Compute adapter content in reads. This function is only available for macOS/Linux.

Usage

calc_adapter_content(infile, adapters)

Arguments

infile

filepath to fastq sequence

adapters

filepath to adapters

Value

map object with adapter names as the key and the number of times the adapters appears in the reads as the value

Examples

if(.Platform$OS.type != "windows") {
adapter_file <- system.file("extdata", "adapters.txt", package = "qckitfastq")
infile <- system.file("extdata", "test.fq.gz", package = "qckitfastq")
content <- calc_adapter_content(infile, adapter_file)
}

Calculate score based on Illumina format

Description

Calculate score based on Illumina format

Usage

calc_format_score(score, score_format)

Arguments

score

An ascii quality score from the fastq

score_format

The illumina format

Value

a string as with the best guess as to the illumina format

Examples

calc_format_score("A","Sanger")

Calculate sequece counts for each unique sequence and create a table with unique sequences and corresponding counts

Description

Calculate sequece counts for each unique sequence and create a table with unique sequences and corresponding counts

Usage

calc_over_rep_seq(infile, min_size = 5L, buffer_size = 1000000L)

Arguments

infile

A string giving the path for the fastqfile

min_size

An int for thhresholding over representation

buffer_size

An int for the number of lines to keep in memory

Value

calculate overrepresented sequence count

Examples

infile <- system.file("extdata", "10^5_reads_test.fq.gz", package = "qckitfastq")
calc_over_rep_seq(infile)[seq_len(5)]

Extract the number of columns and rows for a FASTQ file using seqTools.

Description

Extract the number of columns and rows for a FASTQ file using seqTools.

Usage

dimensions(fseq, sel)

Arguments

fseq

an object that is the read result of the seq.read function

sel

'reads' for #reads/rows, 'positions' for #positions/columns

Value

a numeric value of the number of reads or the number of positions

Examples

infile <- system.file("extdata","10^5_reads_test.fq.gz",
    package = "qckitfastq")
fseq <- seqTools::fastqq(infile,k=6)
dimensions(fseq,"reads")

Gets quality score encoding format from the FASTQ file.

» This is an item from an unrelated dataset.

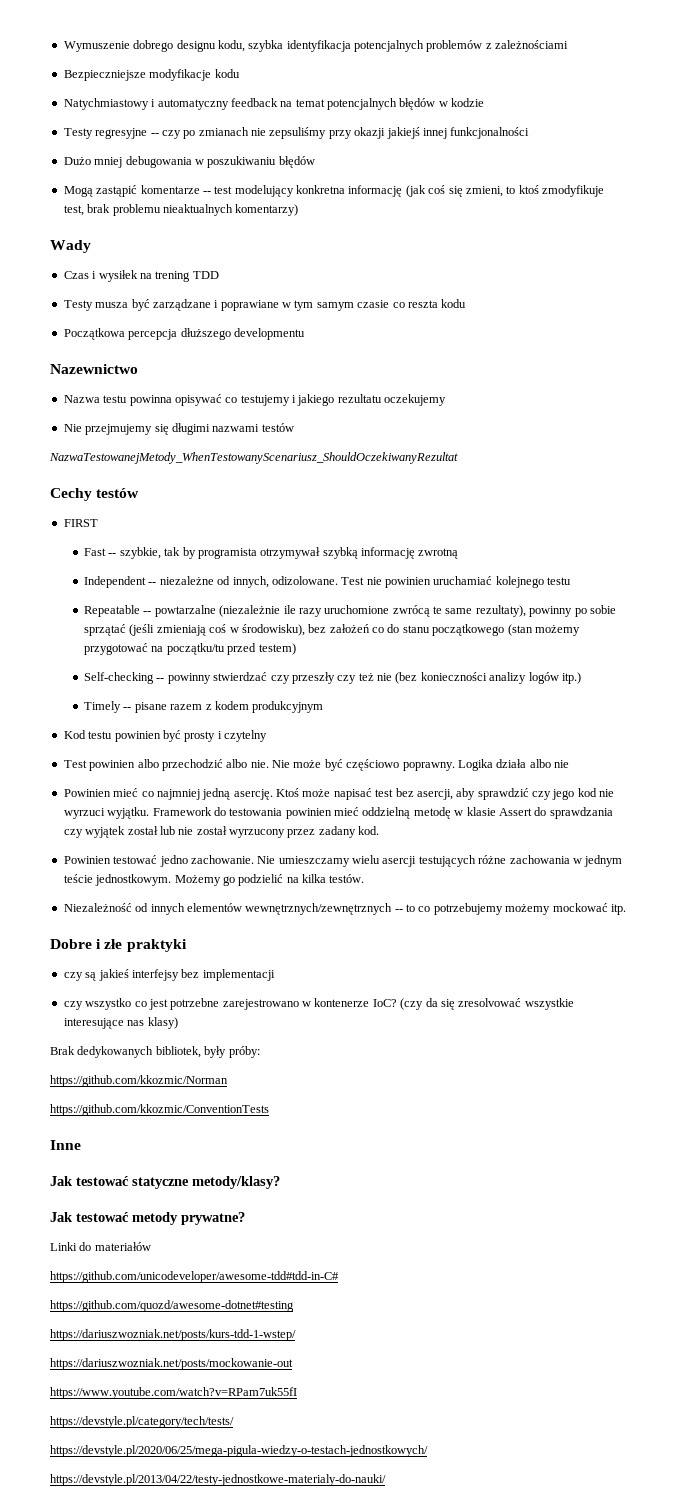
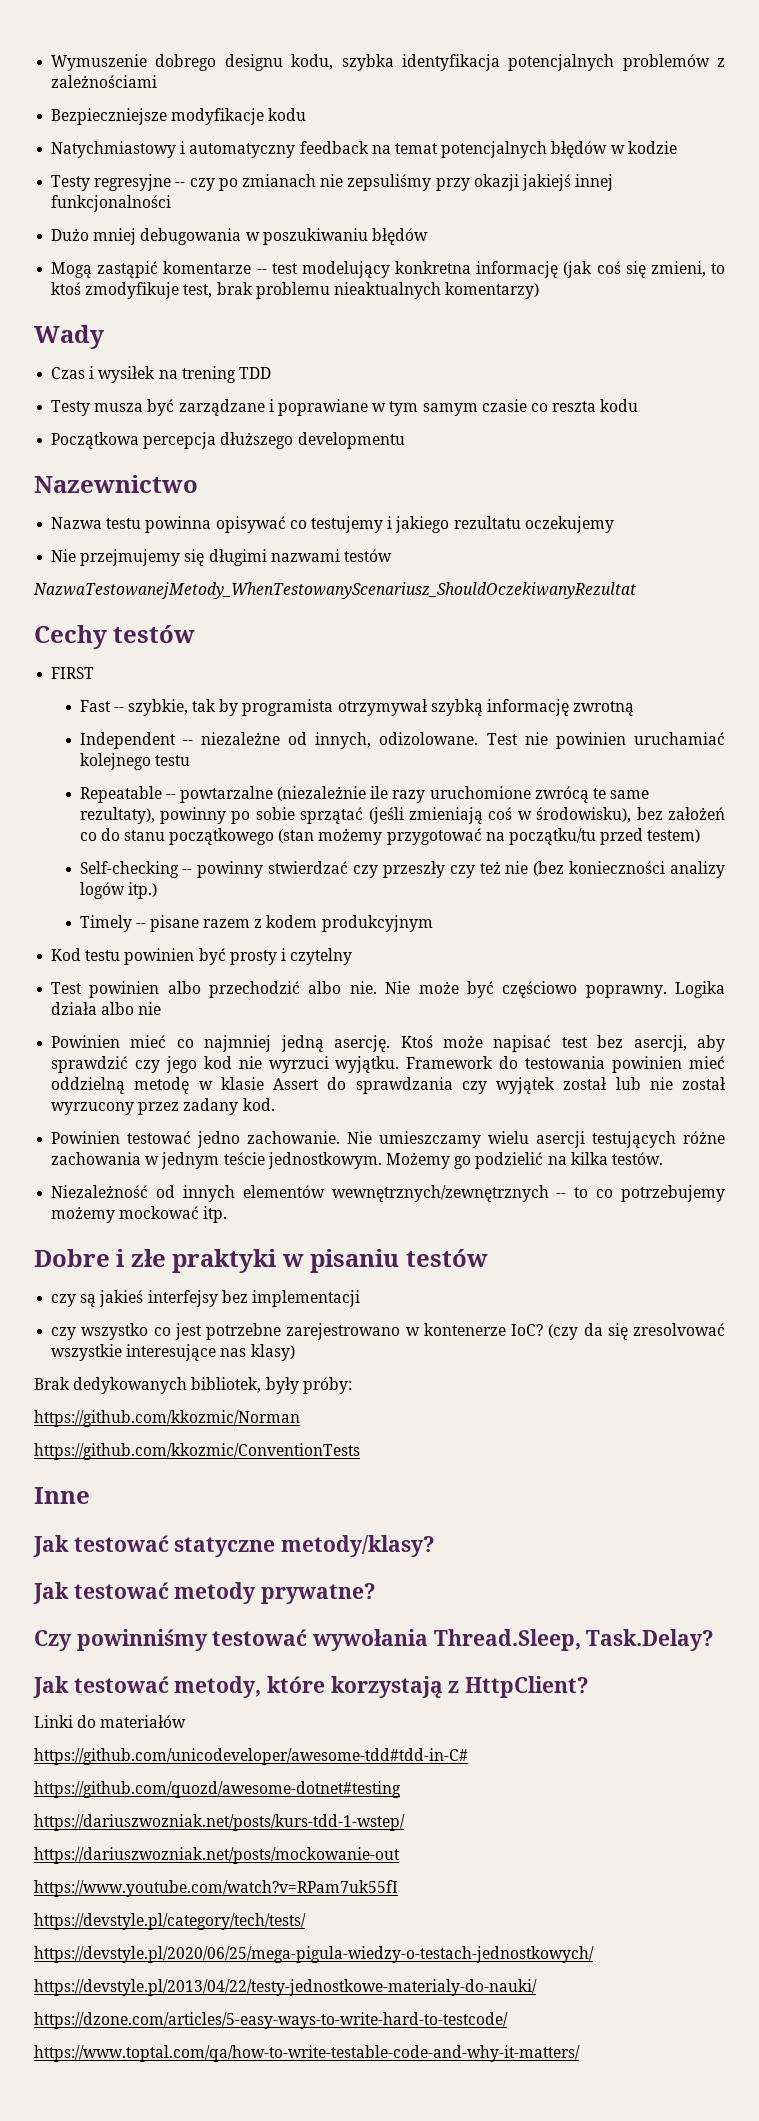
(187, 945) none -> [281,1249,488,1273] w pisaniu testów
(245, 1218) none -> [34,1629,715,1651] [33,1676,590,1698] // Czy powinniśmy testować wywołania Thread.Sleep, Task.Delay? // Jak testować metody, które korzystają z HttpClient?
(386, 1480) none -> [34,2012,508,2029] [34,2045,580,2062] // https://dzone.com/articles/5-easy-ways-to-write-hard-to-testcode/ // https://www.toptal.com/qa/how-to-write-testable-code-and-why-it-matters/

Return possibilities are Sanger(/Illumina1.8), Solexa(/Illumina1.0), Illumina1.3, and Illumina1.5. This encoding is heuristic based and may not be 100 since there is overlap in the encodings used, so it is best if you already know the format.

Description

Gets quality score encoding format from the FASTQ file. Return possibilities are Sanger(/Illumina1.8), Solexa(/Illumina1.0), Illumina1.3, and Illumina1.5. This encoding is heuristic based and may not be 100 since there is overlap in the encodings used, so it is best if you already know the format.

Usage

find_format(infile, reads_used)

Arguments

infile

A string giving the path for the fastq file

reads_used

int, the number of reads to use to determine the encoding format.

Value

A string denoting the read format. Possibilities are Sanger, Solexa, Illumina1.3, and Illumina1.5.

Examples

infile <- system.file("extdata", "10^5_reads_test.fq.gz", package = "qckitfastq")
find_format(infile,100)

Calculates GC content percentage for each read in the dataset.

Description

Calculates GC content percentage for each read in the dataset.

Usage

GC_content(infile, output_file = NA)

Arguments

infile

the object that is the path to the FASTQ file

output_file

File to write results to. Default NA.

Value

Data frame with read ID and GC content of each read.

Examples

infile <- system.file("extdata", "10^5_reads_test.fq.gz",
    package = "qckitfastq")
head(GC_content(infile))

Calculate GC nucleotide sequence content per read of the FASTQ gzipped file

Description

Calculate GC nucleotide sequence content per read of the FASTQ gzipped file

Usage

gc_per_read(infile)

Arguments

infile

A string giving the path for the fastqfile

Value

GC content perncentage per read

Examples

infile <- system.file("extdata", "10^5_reads_test.fq.gz", package = "qckitfastq")
gc_per_read(infile)[1:10]

Return kmer count per sequence for the length of kmer desired

Description

Return kmer count per sequence for the length of kmer desired

Usage

kmer_count(infile, k, output_file = NA)

Arguments

infile

the object that is the path to gzippped FASTQ file

k

the length of kmer

output_file

File to save plot to. Default NA.

Value

kmers counts per sequence

Examples

infile <- system.file("extdata", "10^5_reads_test.fq.gz",
    package = "qckitfastq")
km<-kmer_count(infile,k=4)
km[1:20,1:10]

Generate overrepresented kmers of length k based on their observed to expected ratio at each position across all sequences in the dataset. The expected proportion of a length k kmer assumes site independence and is computed as the sum of the count of each base pair in the kmer times the probability of observing that base pair in the data set, i.e. P(A)count_in_kmer(A)+P(C)count_in_kmer(C)+... The observed to expected ratio is computed as log2(obs/exp). Those with obsexp_ratio > 2 are considered to be overrepresented and appear in the returned data frame along with their position in the sequence.

Description

Generate overrepresented kmers of length k based on their observed to expected ratio at each position across all sequences in the dataset. The expected proportion of a length k kmer assumes site independence and is computed as the sum of the count of each base pair in the kmer times the probability of observing that base pair in the data set, i.e. P(A)count_in_kmer(A)+P(C)count_in_kmer(C)+... The observed to expected ratio is computed as log2(obs/exp). Those with obsexp_ratio > 2 are considered to be overrepresented and appear in the returned data frame along with their position in the sequence.

Usage

overrep_kmer(infile, k, output_file = NA)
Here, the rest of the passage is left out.